--- Data extracts Enclosed Below ---

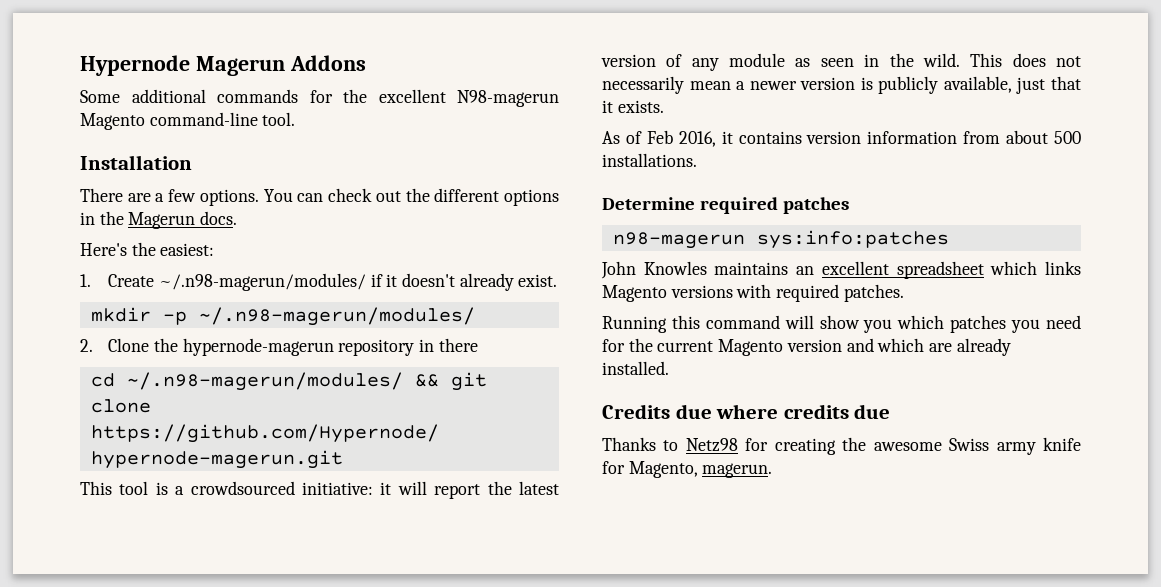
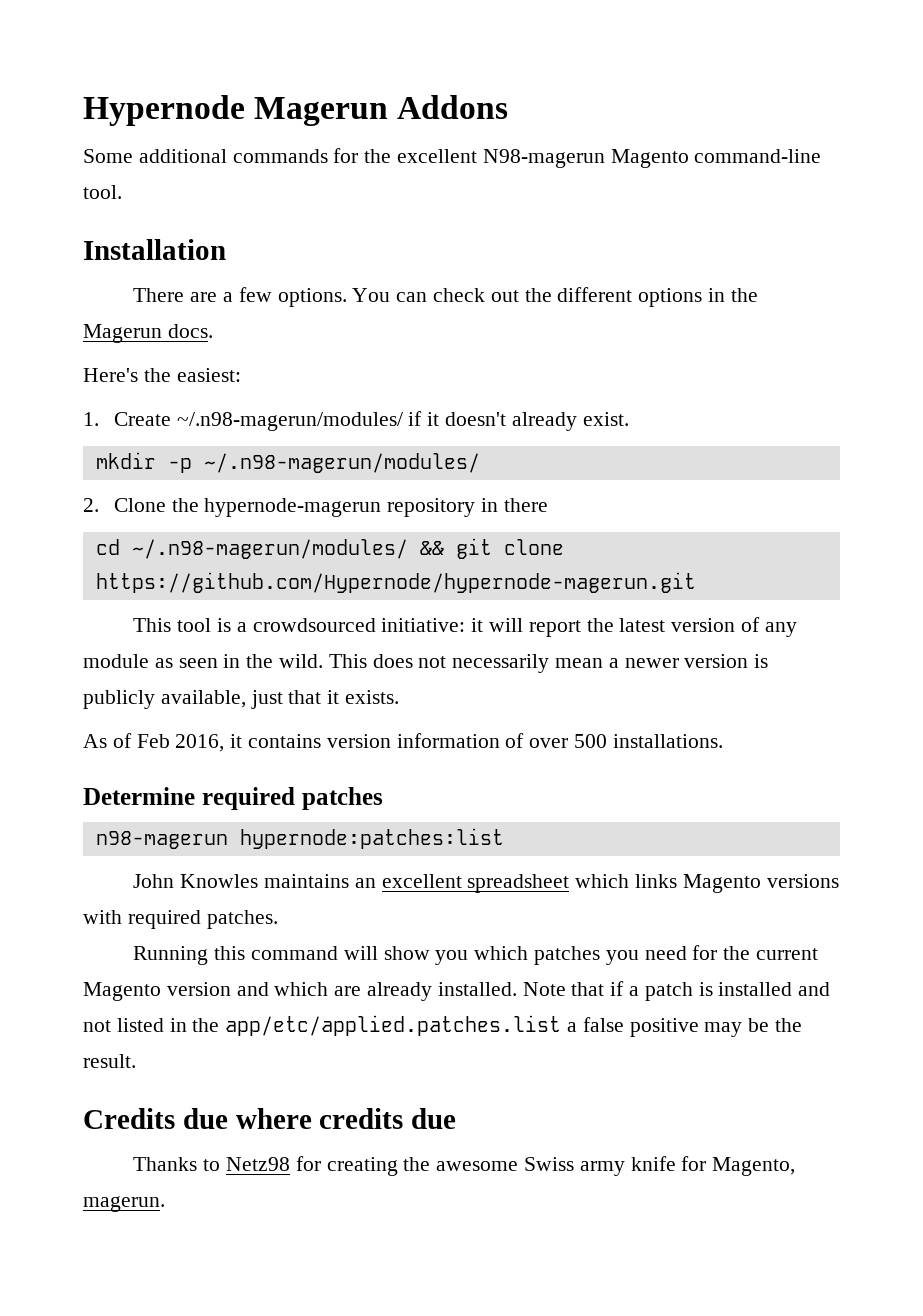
[963,130,1049,144] from about -> [505,733,569,748] of over
[756,230,949,249] sys:info:patches -> [239,828,504,849] hypernode:patches:list
(669, 368) none -> [522,981,831,1001] [83,1015,803,1037] [83,1054,136,1068] Note that if a patch is installed and not listed in the app/etc/applied.patches.list a false positive may be the result.

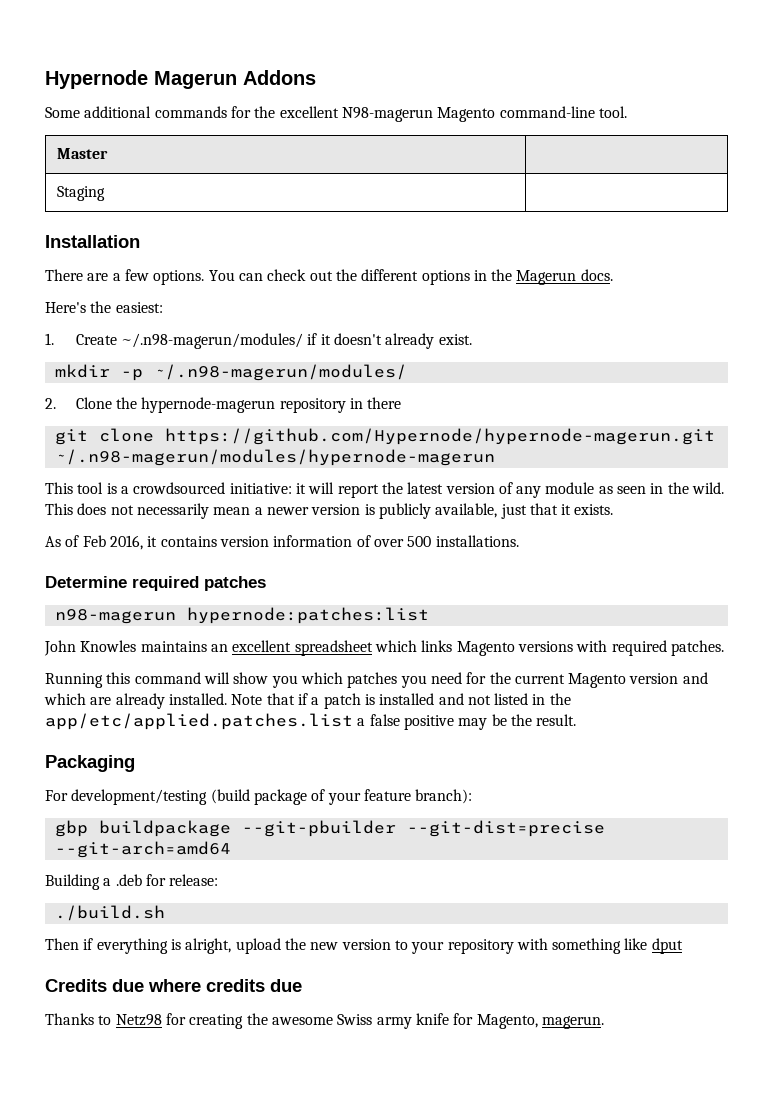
(122, 192) none -> [56,148,108,159] [56,186,105,201] // Master | // Staging |
[95,539,444,559] cd ~/.n98-magerun/modules/ && -> (402, 403) none
(696, 582) none -> [54,449,495,466] ~/.n98-magerun/modules/hypernode-magerun
(136, 1061) none -> [45,755,135,772] [45,789,473,805] [54,820,605,837] [54,841,231,858] [45,874,219,890] [54,905,165,921] [45,938,683,954] // Packaging // For development/testing (build package of your feature branch): // gbp buildpackage --git-pbuilder --git-dist=precise --git-arch=amd64 // Building a .deb for release: // ./build.sh // Then if everything is alright, upload the new version to your repository with something like dput

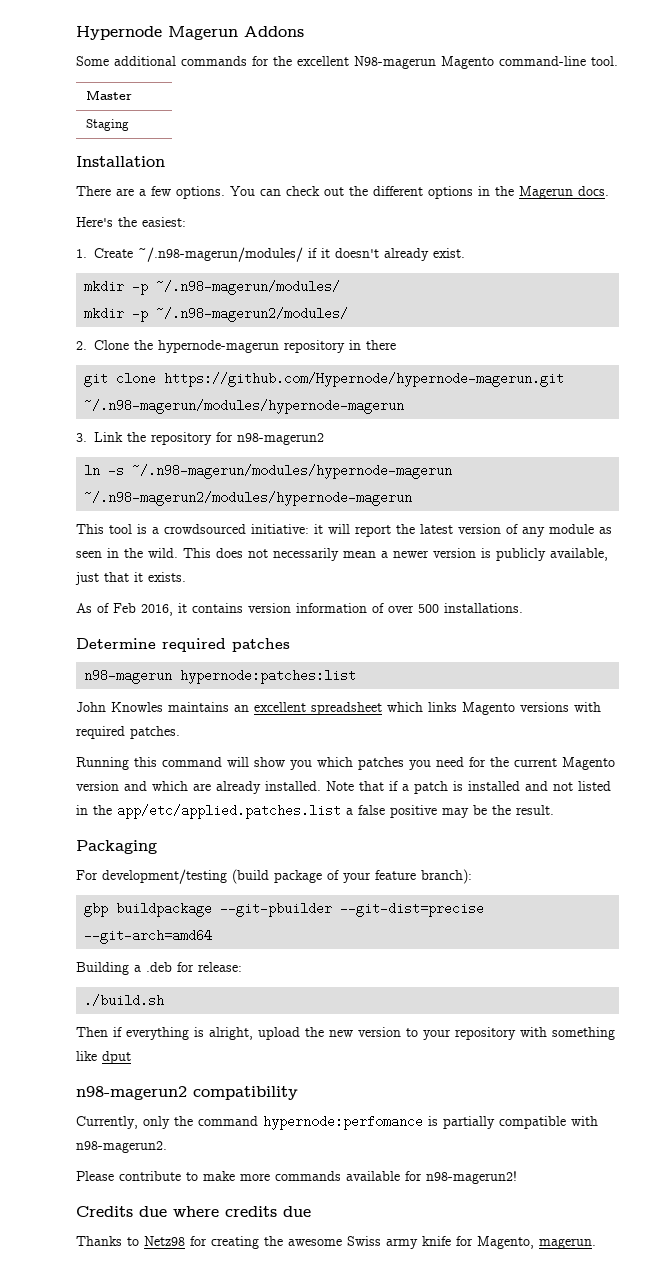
(407, 372) none -> [84,307,349,322] // mkdir -p ~/.n98-magerun2/modules/
(495, 457) none -> [76,432,324,445] [84,464,453,479] [84,491,413,506] // 3. Link the repository for n98-magerun2 // ln -s ~/.n98-magerun/modules/hypernode-magerun ~/.n98-magerun2/modules/hypernode-magerun
(683, 946) none -> [76,1086,298,1100] [76,1115,598,1130] [76,1141,167,1153] [76,1171,517,1184] // n98-magerun2 compatibility // Currently, only the command hypernode:perfomance is partially compatible with n98-magerun2. // Please contribute to make more commands available for n98-magerun2!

--- End of Enclosed Data extracts ---

**Task to carry out**
Without including any picture, repeat the data exactly.

**Task response**
[963,130,1049,144] from about -> [505,733,569,748] of over
[756,230,949,249] sys:info:patches -> [239,828,504,849] hypernode:patches:list
(669, 368) none -> [522,981,831,1001] [83,1015,803,1037] [83,1054,136,1068] Note that if a patch is installed and not listed in the app/etc/applied.patches.list a false positive may be the result.

(122, 192) none -> [56,148,108,159] [56,186,105,201] // Master | // Staging |
[95,539,444,559] cd ~/.n98-magerun/modules/ && -> (402, 403) none
(696, 582) none -> [54,449,495,466] ~/.n98-magerun/modules/hypernode-magerun
(136, 1061) none -> [45,755,135,772] [45,789,473,805] [54,820,605,837] [54,841,231,858] [45,874,219,890] [54,905,165,921] [45,938,683,954] // Packaging // For development/testing (build package of your feature branch): // gbp buildpackage --git-pbuilder --git-dist=precise --git-arch=amd64 // Building a .deb for release: // ./build.sh // Then if everything is alright, upload the new version to your repository with something like dput

(407, 372) none -> [84,307,349,322] // mkdir -p ~/.n98-magerun2/modules/
(495, 457) none -> [76,432,324,445] [84,464,453,479] [84,491,413,506] // 3. Link the repository for n98-magerun2 // ln -s ~/.n98-magerun/modules/hypernode-magerun ~/.n98-magerun2/modules/hypernode-magerun
(683, 946) none -> [76,1086,298,1100] [76,1115,598,1130] [76,1141,167,1153] [76,1171,517,1184] // n98-magerun2 compatibility // Currently, only the command hypernode:perfomance is partially compatible with n98-magerun2. // Please contribute to make more commands available for n98-magerun2!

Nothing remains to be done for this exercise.